This is not the first time for KFC toys to become a national craze. Earlier this year, KFC came out with limited edition blind boxes in a collaboration with Chinese toymaker Pop Mart. To get one of the dolls, customers needed to buy a 99 yuan (US$15.5) family set meal.

But the blind box sales also sparked criticism from China’s Consumer Association for promoting over-purchasing of its food and causing food waste. In order to get all of the six collectible dolls, including the rarest ones, customers would start buying many meals just for the dolls. As reported by SCMP at the time, one customer went as far as to spend US$1,650 on a total of 106 meals to collect all six dolls.

KFC is the most popular fast-food chain in China. People outside of China are sometimes surprised to find that KFC is so hugely popular in the mainland.

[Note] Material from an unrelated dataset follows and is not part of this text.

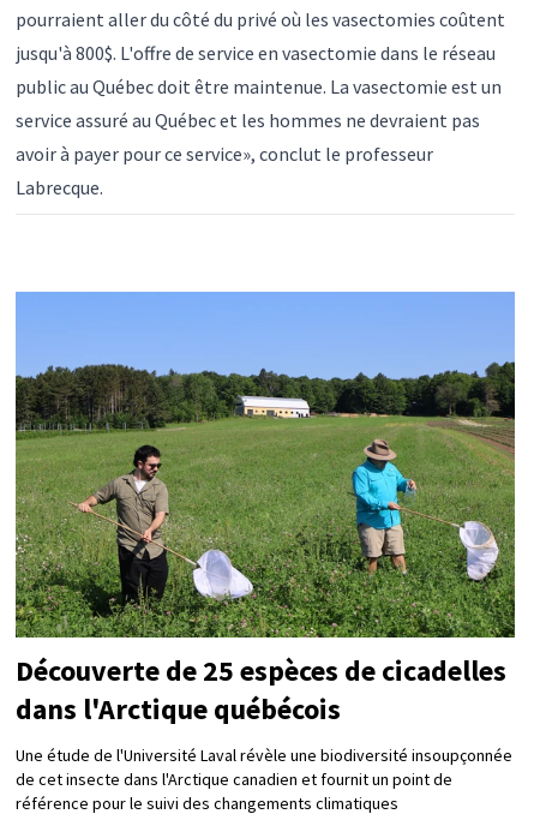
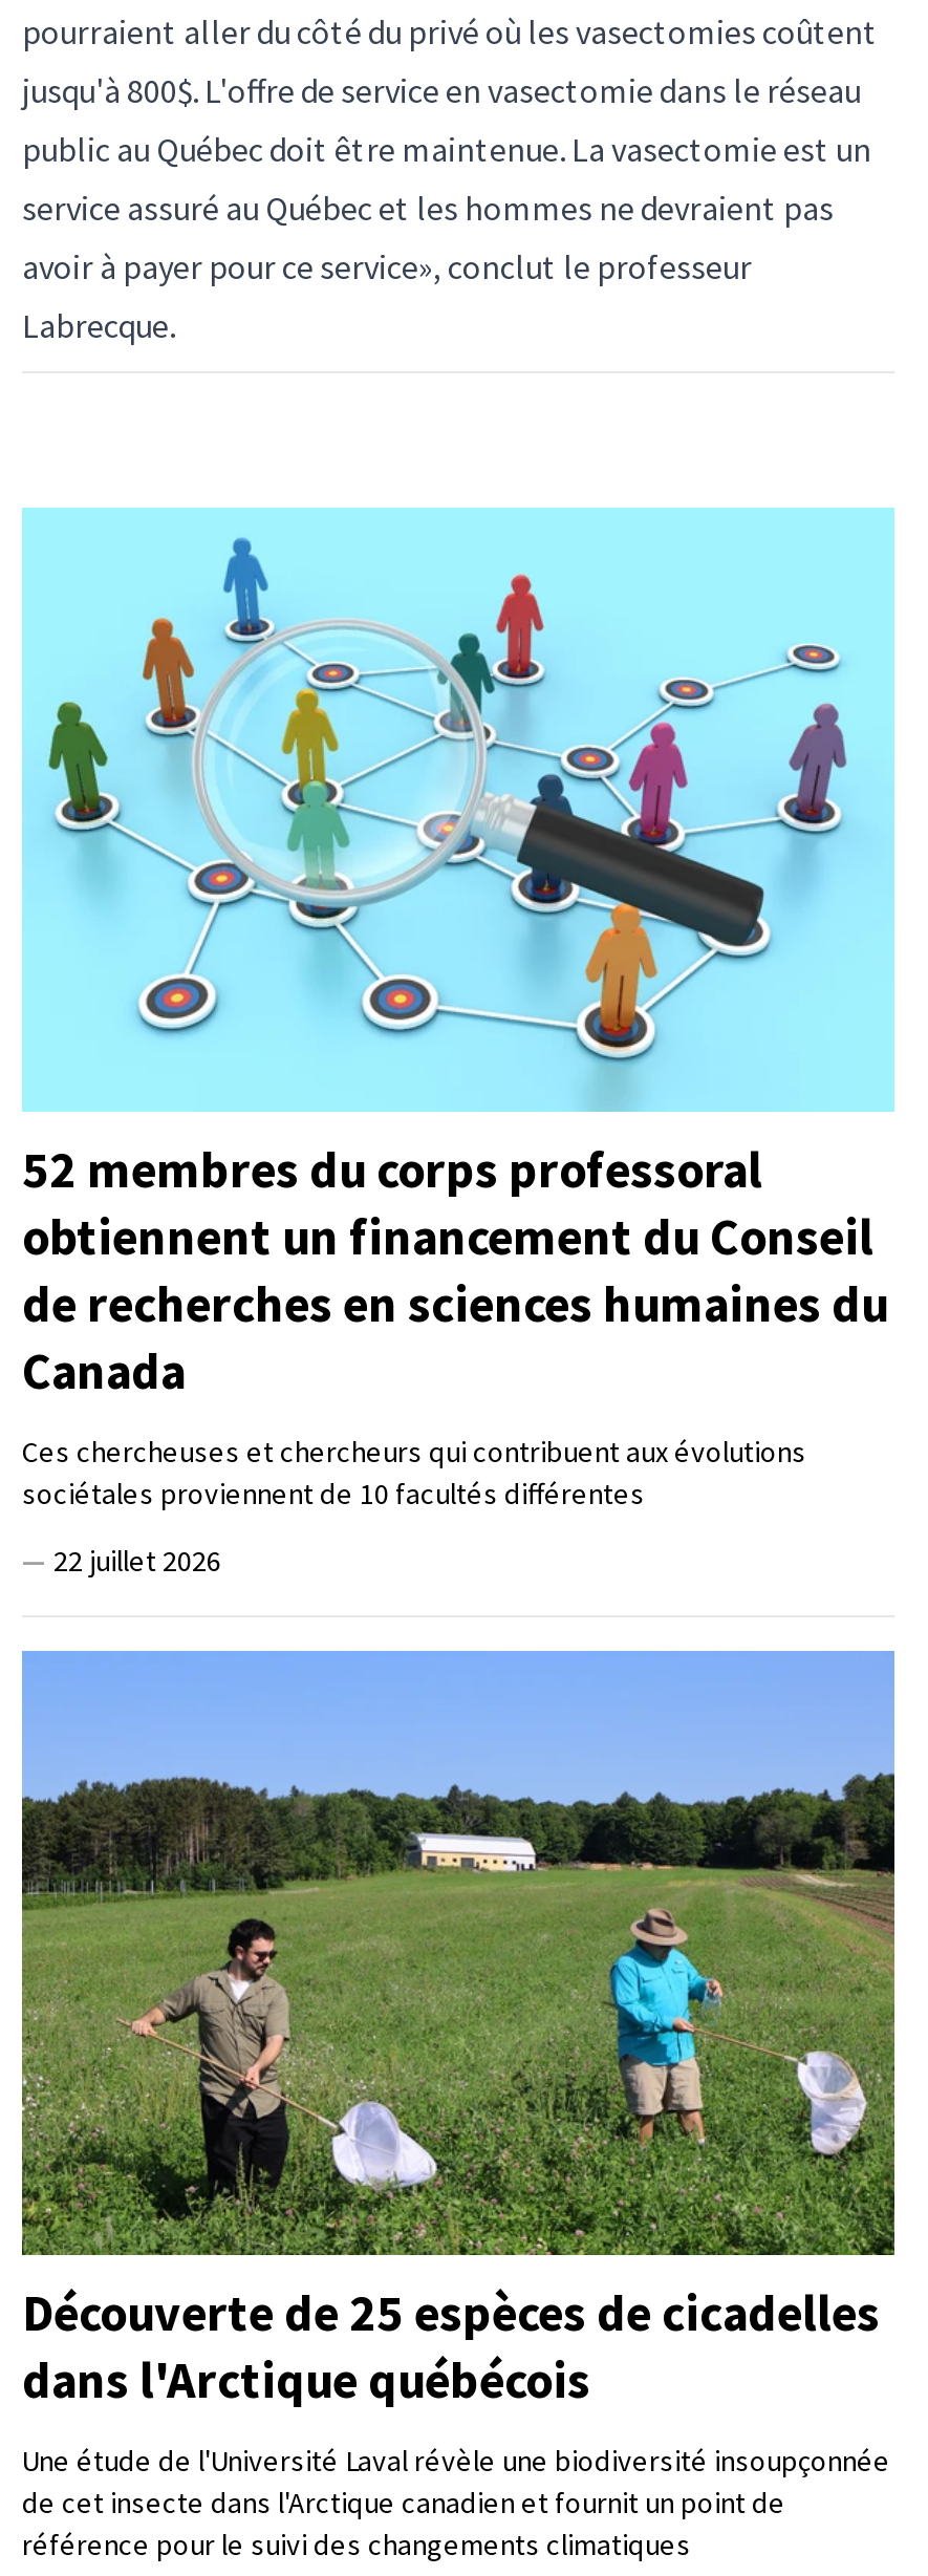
none -> [22,508,894,1579] [image] | 52 membres du corps professoral | obtiennent un financement du Conseil | de recherches en sciences humaines du | Canada | Ces chercheuses et chercheurs qui contribuent aux évolutions | sociétales proviennent de 10 facultés différentes | — 22 juillet 2026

As explained in the book written about KFC China’s popularity (“Secret Recipe for Success“), its success story goes back to 1987, when the restaurant opened its first doors near Tiananmen Square in Beijing. Some reasons that contributed to KFC’s success in China are the popularity of chicken in China, the chain’s management system, the restaurant’s adaptation to local taste, and its successful marketing campaigns.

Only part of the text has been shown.